**Problem description**
Find the number of lines containing the string "Karabiin" in the data. Answer with the number by itself.

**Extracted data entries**
——————

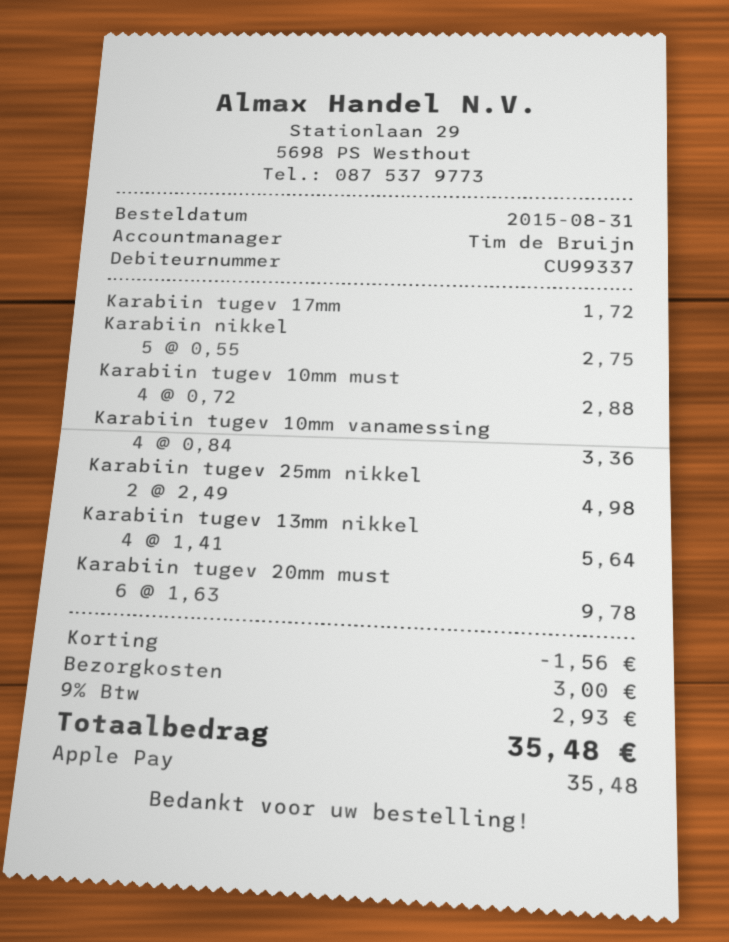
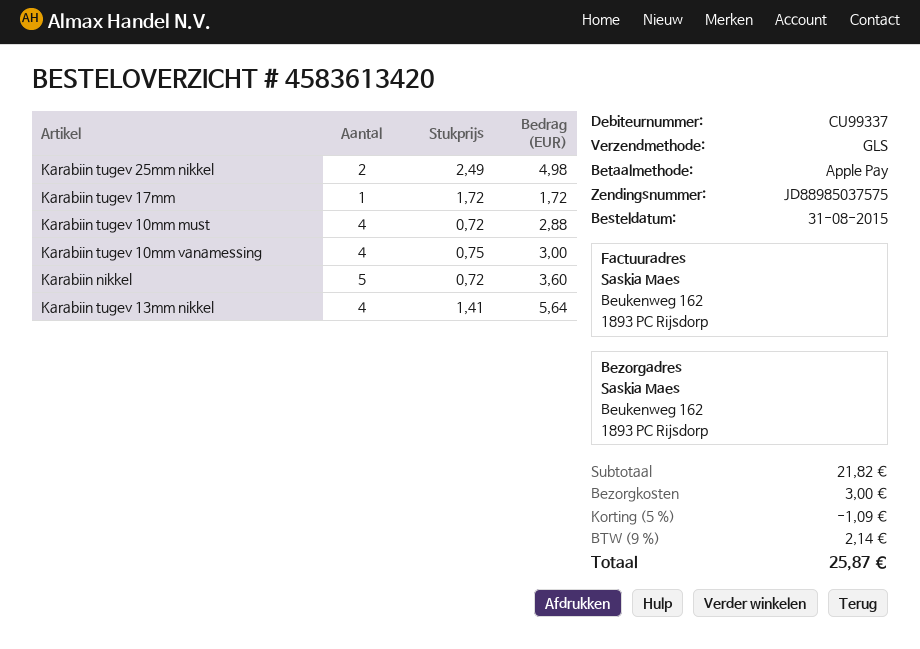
Karabiin nikkel: 5 x 0.55 = 2.75 -> 5 x 0.72 = 3.60
Karabiin tugev 10mm vanamessing: 4 x 0.84 = 3.36 -> 4 x 0.75 = 3.00
Karabiin tugev 20mm must: 6 x 1.63 = 9.78 -> none
discount: 1.56 -> 1.09
tax: 9% = 2.93 -> 9% = 2.14
total: 35.48 -> 25.87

——————

**Expected answer**
3